The day jobs of deacons and ruling elders in the Presbyterian Church (U.S.A.) range from CEO to waitress, doctors to clerical workers. But the profession of water dowsing — finding underground water with a forked branch — might be limited to one person.

Vernon Bandy is an 80-year-old deacon at First Presbyterian Church in Bozeman, Mont., and a life-long water dowser. 

Dowsing is an ancient practice. The dowser moves across the land lightly holding a divining rod that twists or jumps toward the desired object. In 16th-century Germany, Martin Luther proclaimed dowsing demonic — and dowsing has been viewed with suspicion by religious folks ever since.

The scientific world also has problems accepting dowsing as verifiable and repeatable knowledge, but Bandy’s large stack of testimonials, news stories, and drilling records witness to his finding water where no one else thought it existed

Certainly, Bandy’s character and faith are not questioned by those who know him.

“Vernon is one of our most dedicated deacons and church members,” said the Rev. Jody McDevitt, co-pastor at First Presbyterian Church. “His unique gift of being able to dowse is something he views as a gift from God, and I don’t question that.”

Dowsing runs in Bandy’s family. He learned the skill from his father and grandfather and his two brothers also dowsed for water. Bandy has a hard time describing why what he does works.

“When you’re a young kid, you knew it worked but you didn’t pay much attention to it. It just worked for you,” Bandy said. “To me, it’s a God-given capability, to help His people. You can go with all kinds of theories but that’s my personal theory. There’s no way that I, as an individual, can have that kind of knowledge.”

Bandy has found water all over the western United States and in Costa Rica. The job he’s most proud of is helping find fresh water for a local school that would have otherwise paid thousands to remove the arsenic taint in the existing well.

Bandy’s wife, Alice, who was originally fiercely skeptical of dowsing, now speaks eloquently of her husband’s life-long work.

“I’ve seen such beauty in Vernon’s work. I have seen when a man was ready to sell his ranch because he didn’t have enough water for his cattle, and his 10-year-old son was crying because they couldn’t live out on the ranch any longer. Vernon saved that man by finding him water.

“There have been times when people doubted that this was not something that was acceptable or biblical,” Alice said. “We have ourselves prayed together that, ‘Lord, if this isn’t your will, if this isn’t right, the do not let it be acceptable.’ And then it seemed like the work got better and better.”
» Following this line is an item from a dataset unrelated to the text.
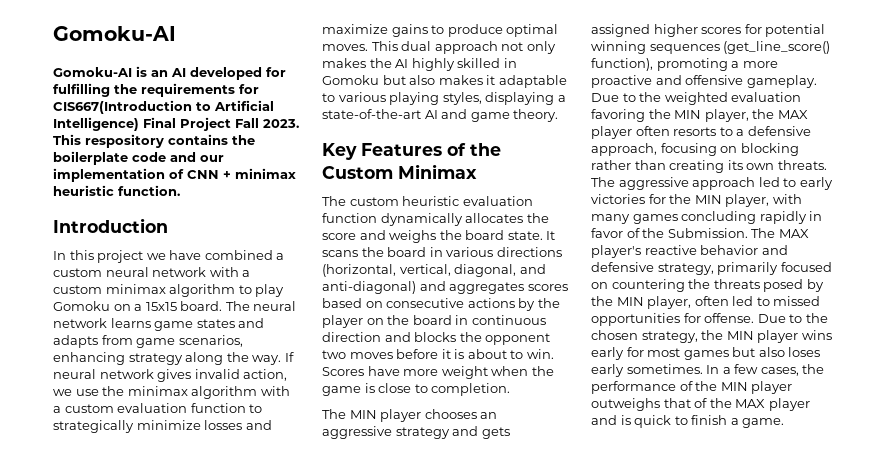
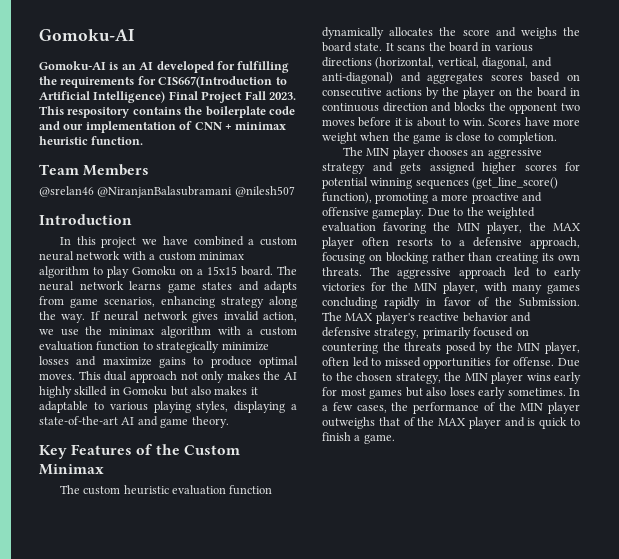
+ Team Members
+ @srelan46 @NiranjanBalasubramani @nilesh507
Alice was once among Vernon’s doubters because she didn’t understand how dowsing worked.

“I wanted him to explain this, and you just can’t explain how it works. There’s a lot of things from our Lord that I can’t explain,” she said. “Well, if God didn’t see fit for me to know the details, I’m okay that. I don’t understand electricity either, but I’m not going to sit around in the dark till I do.”

As deacons, the Bandys organize food for the homeless family shelter that First Church hosts six to eight weeks a year.

“Vernon also participates as an usher, and they are both involved in the adult bible studies. He’s more a behind-the-scenes kind of guy, a helper,” McDevitts paused for a moment, searching for the right word: “a deacon.”

The Bandys have two daughters, grandchildren and great-grandchildren. Several of the grandsons and a nephew are taking up dowsing, with one seeking gold in Nevada.

Dowsers can find almost anything using a “witness,” a sample of what the dowser is seeking. Bandy once helped locate a previous pastor’s lost wallet in the wilderness using a credit card as the witness attached to the end of his rod.

“I’m not out trying to promote myself as much as I’m trying to help people,” Bandy said. “Because that makes the world different. There’s a lot of water out here, a lot of irrigation water that folks didn’t think existed back in the ’60s.” 

Perhaps Luther got it wrong, at least on the issue of dowsing. In Montana, there’s a Presbyterian deacon who has been finding a lot of water in ways not understood by the modern world.

Mystery still dances within the bounds of the PC(USA).

Anitra Kitts is a freelance writer in Santa Rosa, Calif., and a candidate for the ministry under the care of the Presbytery of the Redwoods.